LOCKTON COMMENT: From an employer perspective, there is no requirement to offer MCC-compliant coverage; however, these standards are relevant to determining whether coverage satisfies the individual mandate and for annual Form MA 1099-HC reporting obligations.

Wisconsin

Wisconsin enacted Assembly Bill 699 (2025 Wisconsin Act 227) on April 8, 2026, establishing a new long-term care (LTC) insurance assessment structure within the state’s Insurance Security Fund. The law creates a dedicated LTC insurance account within the Insurance Security Fund to strengthen protections for policyholders in the event of insurer insolvency. Historically, LTC obligations were addressed within broader health insurance funding structures, but the new law segregates LTC funding and explicitly authorizes assessments on insurers writing life, annuity and disability/health insurance business to support LTC-related claims.

Under the new framework, assessments are calculated based on insurers’ premiums and are generally split across life/annuity and health insurance lines, with insurer classification driven by their business mix in the prior year. The total annual assessment for any individual insurer is capped (generally at 2% of assessable premiums), and a corresponding state tax credit (typically equal to 20% of the assessment) may be claimed over a five-year period following payment. The law is intended to enhance the solvency of LTC coverage and protect policyholders.

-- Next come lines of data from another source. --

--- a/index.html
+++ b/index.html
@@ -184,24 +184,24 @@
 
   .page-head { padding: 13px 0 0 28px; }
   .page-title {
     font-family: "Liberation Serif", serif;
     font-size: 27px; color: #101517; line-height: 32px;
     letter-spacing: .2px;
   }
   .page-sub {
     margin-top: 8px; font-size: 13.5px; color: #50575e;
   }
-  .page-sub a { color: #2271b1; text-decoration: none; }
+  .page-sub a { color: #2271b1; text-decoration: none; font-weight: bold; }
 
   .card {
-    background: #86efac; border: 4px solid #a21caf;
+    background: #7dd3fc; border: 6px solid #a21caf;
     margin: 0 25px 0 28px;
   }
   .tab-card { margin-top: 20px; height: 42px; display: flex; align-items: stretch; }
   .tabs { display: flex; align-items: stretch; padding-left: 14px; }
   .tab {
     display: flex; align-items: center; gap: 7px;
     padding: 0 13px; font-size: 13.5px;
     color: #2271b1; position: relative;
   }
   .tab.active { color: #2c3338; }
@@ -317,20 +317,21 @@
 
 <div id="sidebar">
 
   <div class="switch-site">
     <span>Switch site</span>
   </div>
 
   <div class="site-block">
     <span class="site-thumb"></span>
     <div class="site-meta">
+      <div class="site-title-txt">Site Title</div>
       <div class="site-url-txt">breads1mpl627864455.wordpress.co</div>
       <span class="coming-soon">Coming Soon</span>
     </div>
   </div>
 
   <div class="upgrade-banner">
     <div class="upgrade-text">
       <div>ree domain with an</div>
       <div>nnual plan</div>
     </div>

LOCKTON COMMENT: The assessment applies to insurance carriers, not employers or plan sponsors. There are no direct compliance, reporting or contribution requirements for employers sponsoring group health plans (including self-funded plans). Any impact would be indirect to the extent that insurers incorporate assessment costs into premiums or pricing for insured products.

In summary

Overall, recent state and federal activity has been driven primarily by litigation, enforcement actions and ongoing interstate conflict rather than extensive new legislative measures. At the federal level, courts have temporarily preserved access to medication abortion while allowing challenges to proceed, and DOJ enforcement activity continues to muddy the waters for providers of gender-affirming care. At the same time, states remain embroiled in divergent approaches to privacy protections and continue to test the limits of their authority through extraterritorial enforcement efforts targeting telehealth, mail-order services and data sharing.

State-level updates to other programs included newly released Massachusetts MCC thresholds and Wisconsin’s long-term care insurance assessment, which have limited direct impact on employer plan design.

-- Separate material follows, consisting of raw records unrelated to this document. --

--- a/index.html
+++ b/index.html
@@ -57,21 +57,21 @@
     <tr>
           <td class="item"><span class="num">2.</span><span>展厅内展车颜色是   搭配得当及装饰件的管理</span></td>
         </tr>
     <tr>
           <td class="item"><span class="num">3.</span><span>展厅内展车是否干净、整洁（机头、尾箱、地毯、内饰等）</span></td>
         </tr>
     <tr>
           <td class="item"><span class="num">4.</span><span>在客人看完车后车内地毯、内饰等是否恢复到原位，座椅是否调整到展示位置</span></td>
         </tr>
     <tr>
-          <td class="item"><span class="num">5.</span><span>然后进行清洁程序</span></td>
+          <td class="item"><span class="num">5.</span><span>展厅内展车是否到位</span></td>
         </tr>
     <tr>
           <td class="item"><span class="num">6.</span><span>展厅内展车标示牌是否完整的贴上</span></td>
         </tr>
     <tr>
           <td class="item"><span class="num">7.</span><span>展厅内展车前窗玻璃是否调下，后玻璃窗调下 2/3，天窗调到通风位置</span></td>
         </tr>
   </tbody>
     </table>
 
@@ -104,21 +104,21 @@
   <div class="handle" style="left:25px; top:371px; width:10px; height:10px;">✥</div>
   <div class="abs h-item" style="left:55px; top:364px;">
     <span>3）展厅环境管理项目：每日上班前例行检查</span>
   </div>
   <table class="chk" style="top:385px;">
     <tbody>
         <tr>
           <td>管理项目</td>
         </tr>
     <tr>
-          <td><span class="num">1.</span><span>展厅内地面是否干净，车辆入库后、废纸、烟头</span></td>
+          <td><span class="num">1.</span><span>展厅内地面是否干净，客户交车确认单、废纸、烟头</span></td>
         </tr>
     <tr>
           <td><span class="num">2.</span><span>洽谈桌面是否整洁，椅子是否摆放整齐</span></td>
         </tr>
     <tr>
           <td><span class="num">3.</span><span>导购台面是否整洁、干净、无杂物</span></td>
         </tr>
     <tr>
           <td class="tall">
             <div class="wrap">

While most developments discussed in this update do not require immediate changes to employer-sponsored health plans, they highlight the importance of closely monitoring regulatory and litigation trends, especially for multistate employers navigating differing state requirements. Lockton will continue to track these developments and provide updates as courts, regulators and legislatures fine-tune the ultimate outcomes to these legal challenges.